Entendemos que otros tengan puntos de vista diferentes. Estoy seguro que David Zuluaga también quiere lo mejor para el país. Yo lo único que le diría a David es que él y yo tenemos algo en común: Los dos hemos tenido todos los privilegios y las mejores oportunidades. Y no hay ningún riesgo que a nosotros nos mate esta guerra. Pero los que ponen los muertos son los más pobres y vulnerables de este país. Mi papá sabe lo que es enviar a los jóvenes de este país a combatir el enemigo. Mi papá sabe lo que es recibir la noticia de otro soldado, o policía, o civil muerto. Mi papá sabe lo que es que unos niños queden huérfanos. Es por ellos que tenemos que ponerle fin a la guerra cuanto antes. No es justo que los que tenemos toda la suerte sigamos viviendo tranquilos mientras otros pagan el precio en sangre y dolor.   

Además, es hora que los recursos de la guerra se inviertan en cerrar las enormes brechas sociales que dividen a nuestro país.
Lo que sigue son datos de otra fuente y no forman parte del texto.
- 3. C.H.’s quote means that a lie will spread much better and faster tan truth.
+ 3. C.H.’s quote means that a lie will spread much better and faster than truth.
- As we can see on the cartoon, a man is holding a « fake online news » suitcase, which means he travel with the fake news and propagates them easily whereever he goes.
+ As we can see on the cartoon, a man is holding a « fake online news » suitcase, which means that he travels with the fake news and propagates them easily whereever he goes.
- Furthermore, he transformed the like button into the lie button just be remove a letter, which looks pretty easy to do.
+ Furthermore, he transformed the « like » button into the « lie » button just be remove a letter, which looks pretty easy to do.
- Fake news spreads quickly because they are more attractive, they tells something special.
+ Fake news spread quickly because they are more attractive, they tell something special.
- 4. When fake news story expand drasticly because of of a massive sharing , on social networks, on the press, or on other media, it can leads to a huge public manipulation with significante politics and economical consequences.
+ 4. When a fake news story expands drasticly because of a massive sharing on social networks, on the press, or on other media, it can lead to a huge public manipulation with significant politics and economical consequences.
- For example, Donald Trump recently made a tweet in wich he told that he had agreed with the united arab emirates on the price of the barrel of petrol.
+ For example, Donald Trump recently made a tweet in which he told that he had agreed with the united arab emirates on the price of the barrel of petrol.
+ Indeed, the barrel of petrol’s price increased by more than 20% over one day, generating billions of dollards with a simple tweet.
Esa bomba que ya no se va a lanzar en la selva para matar más guerrilleros se puede utilizar, por ejemplo, para construir un megacolegio; para generarle una esperanza de futuro a ese niño que quizás hubiera sido reclutado por los grupos armados ilegales. Esos recursos que se invierten en desactivar minas pueden tener un mejor uso brindándoles salud a personas que se les dificulta el acceso a medicamentos.  

Si no es ahora la paz entonces ¿hasta cuándo esta guerra David? ¿Hasta cuándo José Manuel? ¿Cinco años más? ¿Diez? ¿Cincuenta? ¿A cuántas madres más les vamos a pedir que sacrifiquen a sus hijos mientras terminemos esto militarmente? ¿Cuánto dinero dejaremos de invertir en obras, en hospitales, en parques para financiar una guerra insólita?

David, usted y yo somos la generación de la paz. Es el momento de dejar los odios atrás. Somos el único país de América que vive todavía un conflicto armado. En los últimos 35 años se han firmado 216 acuerdos de paz; faltamos nosotros. Estando tan cerca, ¿vamos a desaprovechar esta oportunidad que quizás jamás se repita? Es el momento acabar la guerra. No más.